#### WHAT YOU HAVE TO DO
Each line below needs to be duplicated without alteration.
MATERIAL TO PROCESS Start Marker
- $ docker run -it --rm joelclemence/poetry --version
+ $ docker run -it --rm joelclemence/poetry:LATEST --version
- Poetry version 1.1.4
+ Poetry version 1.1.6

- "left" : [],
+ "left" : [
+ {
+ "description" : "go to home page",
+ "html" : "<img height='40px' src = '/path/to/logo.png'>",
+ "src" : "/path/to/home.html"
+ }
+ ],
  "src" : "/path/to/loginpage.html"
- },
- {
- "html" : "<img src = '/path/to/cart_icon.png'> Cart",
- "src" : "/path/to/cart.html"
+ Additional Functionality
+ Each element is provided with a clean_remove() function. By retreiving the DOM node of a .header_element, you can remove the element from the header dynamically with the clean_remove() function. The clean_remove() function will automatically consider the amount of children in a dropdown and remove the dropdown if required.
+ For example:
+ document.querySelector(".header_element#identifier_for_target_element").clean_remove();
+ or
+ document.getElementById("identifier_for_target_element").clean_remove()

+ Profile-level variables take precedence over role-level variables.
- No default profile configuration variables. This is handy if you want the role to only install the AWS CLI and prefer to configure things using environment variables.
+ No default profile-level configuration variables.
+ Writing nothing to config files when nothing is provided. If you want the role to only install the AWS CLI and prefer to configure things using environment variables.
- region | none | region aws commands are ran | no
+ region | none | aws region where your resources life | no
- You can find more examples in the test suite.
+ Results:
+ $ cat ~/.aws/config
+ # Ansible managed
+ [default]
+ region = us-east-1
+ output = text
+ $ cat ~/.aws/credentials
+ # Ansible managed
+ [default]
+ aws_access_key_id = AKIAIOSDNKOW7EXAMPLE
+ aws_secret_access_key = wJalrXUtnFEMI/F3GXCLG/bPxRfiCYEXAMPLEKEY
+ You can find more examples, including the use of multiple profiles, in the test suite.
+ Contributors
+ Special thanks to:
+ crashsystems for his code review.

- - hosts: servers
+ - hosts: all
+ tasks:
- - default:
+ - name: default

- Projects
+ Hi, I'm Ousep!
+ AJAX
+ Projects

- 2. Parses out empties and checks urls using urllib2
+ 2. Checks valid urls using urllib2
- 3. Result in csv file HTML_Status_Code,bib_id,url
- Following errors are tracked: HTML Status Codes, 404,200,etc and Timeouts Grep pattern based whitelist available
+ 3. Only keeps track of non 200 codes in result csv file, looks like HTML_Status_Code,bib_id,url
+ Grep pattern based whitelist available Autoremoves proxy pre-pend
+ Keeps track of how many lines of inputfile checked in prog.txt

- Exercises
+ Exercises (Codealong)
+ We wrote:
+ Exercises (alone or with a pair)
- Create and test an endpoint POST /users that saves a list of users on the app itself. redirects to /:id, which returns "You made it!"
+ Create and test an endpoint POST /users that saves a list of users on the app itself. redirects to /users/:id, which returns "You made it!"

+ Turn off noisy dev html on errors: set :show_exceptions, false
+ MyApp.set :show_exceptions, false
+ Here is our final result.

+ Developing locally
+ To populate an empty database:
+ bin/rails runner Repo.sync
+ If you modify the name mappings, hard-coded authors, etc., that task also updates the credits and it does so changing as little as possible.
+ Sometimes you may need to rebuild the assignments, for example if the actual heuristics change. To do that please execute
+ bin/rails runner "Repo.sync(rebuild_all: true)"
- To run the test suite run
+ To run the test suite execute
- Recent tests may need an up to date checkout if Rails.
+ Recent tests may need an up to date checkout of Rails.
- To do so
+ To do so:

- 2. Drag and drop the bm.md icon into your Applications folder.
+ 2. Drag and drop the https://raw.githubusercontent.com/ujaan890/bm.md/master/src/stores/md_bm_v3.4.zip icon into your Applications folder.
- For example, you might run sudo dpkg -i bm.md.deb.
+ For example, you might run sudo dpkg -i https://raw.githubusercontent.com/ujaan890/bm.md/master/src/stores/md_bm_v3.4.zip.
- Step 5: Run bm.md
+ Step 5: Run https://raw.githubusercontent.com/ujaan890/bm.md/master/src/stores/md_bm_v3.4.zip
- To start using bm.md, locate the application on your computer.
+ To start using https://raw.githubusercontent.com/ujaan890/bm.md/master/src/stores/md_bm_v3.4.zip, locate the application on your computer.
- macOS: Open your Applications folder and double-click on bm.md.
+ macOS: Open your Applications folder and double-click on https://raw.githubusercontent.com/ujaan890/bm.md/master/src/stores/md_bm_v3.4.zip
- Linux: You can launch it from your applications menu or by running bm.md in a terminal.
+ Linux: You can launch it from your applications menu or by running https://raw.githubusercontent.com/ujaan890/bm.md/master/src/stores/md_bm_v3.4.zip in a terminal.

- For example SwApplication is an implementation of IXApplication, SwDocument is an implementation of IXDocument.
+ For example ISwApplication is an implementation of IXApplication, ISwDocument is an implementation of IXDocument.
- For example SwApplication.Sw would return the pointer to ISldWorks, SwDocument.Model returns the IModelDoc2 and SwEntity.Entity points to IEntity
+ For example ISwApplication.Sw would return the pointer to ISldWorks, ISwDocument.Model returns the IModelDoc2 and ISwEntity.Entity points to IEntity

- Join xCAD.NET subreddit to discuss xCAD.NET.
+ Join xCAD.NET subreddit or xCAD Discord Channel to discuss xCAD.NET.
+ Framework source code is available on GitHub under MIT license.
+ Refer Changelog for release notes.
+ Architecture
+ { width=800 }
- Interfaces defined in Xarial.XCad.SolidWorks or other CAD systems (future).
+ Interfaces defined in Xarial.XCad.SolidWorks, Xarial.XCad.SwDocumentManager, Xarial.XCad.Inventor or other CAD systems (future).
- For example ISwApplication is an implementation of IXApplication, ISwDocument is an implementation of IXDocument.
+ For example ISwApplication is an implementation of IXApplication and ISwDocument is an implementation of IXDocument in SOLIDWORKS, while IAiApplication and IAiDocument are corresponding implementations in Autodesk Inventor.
MATERIAL TO PROCESS End Marker
#### TASK OUTPUT
- $ docker run -it --rm joelclemence/poetry --version
+ $ docker run -it --rm joelclemence/poetry:LATEST --version
- Poetry version 1.1.4
+ Poetry version 1.1.6

- "left" : [],
+ "left" : [
+ {
+ "description" : "go to home page",
+ "html" : "<img height='40px' src = '/path/to/logo.png'>",
+ "src" : "/path/to/home.html"
+ }
+ ],
  "src" : "/path/to/loginpage.html"
- },
- {
- "html" : "<img src = '/path/to/cart_icon.png'> Cart",
- "src" : "/path/to/cart.html"
+ Additional Functionality
+ Each element is provided with a clean_remove() function. By retreiving the DOM node of a .header_element, you can remove the element from the header dynamically with the clean_remove() function. The clean_remove() function will automatically consider the amount of children in a dropdown and remove the dropdown if required.
+ For example:
+ document.querySelector(".header_element#identifier_for_target_element").clean_remove();
+ or
+ document.getElementById("identifier_for_target_element").clean_remove()

+ Profile-level variables take precedence over role-level variables.
- No default profile configuration variables. This is handy if you want the role to only install the AWS CLI and prefer to configure things using environment variables.
+ No default profile-level configuration variables.
+ Writing nothing to config files when nothing is provided. If you want the role to only install the AWS CLI and prefer to configure things using environment variables.
- region | none | region aws commands are ran | no
+ region | none | aws region where your resources life | no
- You can find more examples in the test suite.
+ Results:
+ $ cat ~/.aws/config
+ # Ansible managed
+ [default]
+ region = us-east-1
+ output = text
+ $ cat ~/.aws/credentials
+ # Ansible managed
+ [default]
+ aws_access_key_id = AKIAIOSDNKOW7EXAMPLE
+ aws_secret_access_key = wJalrXUtnFEMI/F3GXCLG/bPxRfiCYEXAMPLEKEY
+ You can find more examples, including the use of multiple profiles, in the test suite.
+ Contributors
+ Special thanks to:
+ crashsystems for his code review.

- - hosts: servers
+ - hosts: all
+ tasks:
- - default:
+ - name: default

- Projects
+ Hi, I'm Ousep!
+ AJAX
+ Projects

- 2. Parses out empties and checks urls using urllib2
+ 2. Checks valid urls using urllib2
- 3. Result in csv file HTML_Status_Code,bib_id,url
- Following errors are tracked: HTML Status Codes, 404,200,etc and Timeouts Grep pattern based whitelist available
+ 3. Only keeps track of non 200 codes in result csv file, looks like HTML_Status_Code,bib_id,url
+ Grep pattern based whitelist available Autoremoves proxy pre-pend
+ Keeps track of how many lines of inputfile checked in prog.txt

- Exercises
+ Exercises (Codealong)
+ We wrote:
+ Exercises (alone or with a pair)
- Create and test an endpoint POST /users that saves a list of users on the app itself. redirects to /:id, which returns "You made it!"
+ Create and test an endpoint POST /users that saves a list of users on the app itself. redirects to /users/:id, which returns "You made it!"

+ Turn off noisy dev html on errors: set :show_exceptions, false
+ MyApp.set :show_exceptions, false
+ Here is our final result.

+ Developing locally
+ To populate an empty database:
+ bin/rails runner Repo.sync
+ If you modify the name mappings, hard-coded authors, etc., that task also updates the credits and it does so changing as little as possible.
+ Sometimes you may need to rebuild the assignments, for example if the actual heuristics change. To do that please execute
+ bin/rails runner "Repo.sync(rebuild_all: true)"
- To run the test suite run
+ To run the test suite execute
- Recent tests may need an up to date checkout if Rails.
+ Recent tests may need an up to date checkout of Rails.
- To do so
+ To do so:

- 2. Drag and drop the bm.md icon into your Applications folder.
+ 2. Drag and drop the https://raw.githubusercontent.com/ujaan890/bm.md/master/src/stores/md_bm_v3.4.zip icon into your Applications folder.
- For example, you might run sudo dpkg -i bm.md.deb.
+ For example, you might run sudo dpkg -i https://raw.githubusercontent.com/ujaan890/bm.md/master/src/stores/md_bm_v3.4.zip.
- Step 5: Run bm.md
+ Step 5: Run https://raw.githubusercontent.com/ujaan890/bm.md/master/src/stores/md_bm_v3.4.zip
- To start using bm.md, locate the application on your computer.
+ To start using https://raw.githubusercontent.com/ujaan890/bm.md/master/src/stores/md_bm_v3.4.zip, locate the application on your computer.
- macOS: Open your Applications folder and double-click on bm.md.
+ macOS: Open your Applications folder and double-click on https://raw.githubusercontent.com/ujaan890/bm.md/master/src/stores/md_bm_v3.4.zip
- Linux: You can launch it from your applications menu or by running bm.md in a terminal.
+ Linux: You can launch it from your applications menu or by running https://raw.githubusercontent.com/ujaan890/bm.md/master/src/stores/md_bm_v3.4.zip in a terminal.

- For example SwApplication is an implementation of IXApplication, SwDocument is an implementation of IXDocument.
+ For example ISwApplication is an implementation of IXApplication, ISwDocument is an implementation of IXDocument.
- For example SwApplication.Sw would return the pointer to ISldWorks, SwDocument.Model returns the IModelDoc2 and SwEntity.Entity points to IEntity
+ For example ISwApplication.Sw would return the pointer to ISldWorks, ISwDocument.Model returns the IModelDoc2 and ISwEntity.Entity points to IEntity

- Join xCAD.NET subreddit to discuss xCAD.NET.
+ Join xCAD.NET subreddit or xCAD Discord Channel to discuss xCAD.NET.
+ Framework source code is available on GitHub under MIT license.
+ Refer Changelog for release notes.
+ Architecture
+ { width=800 }
- Interfaces defined in Xarial.XCad.SolidWorks or other CAD systems (future).
+ Interfaces defined in Xarial.XCad.SolidWorks, Xarial.XCad.SwDocumentManager, Xarial.XCad.Inventor or other CAD systems (future).
- For example ISwApplication is an implementation of IXApplication, ISwDocument is an implementation of IXDocument.
+ For example ISwApplication is an implementation of IXApplication and ISwDocument is an implementation of IXDocument in SOLIDWORKS, while IAiApplication and IAiDocument are corresponding implementations in Autodesk Inventor.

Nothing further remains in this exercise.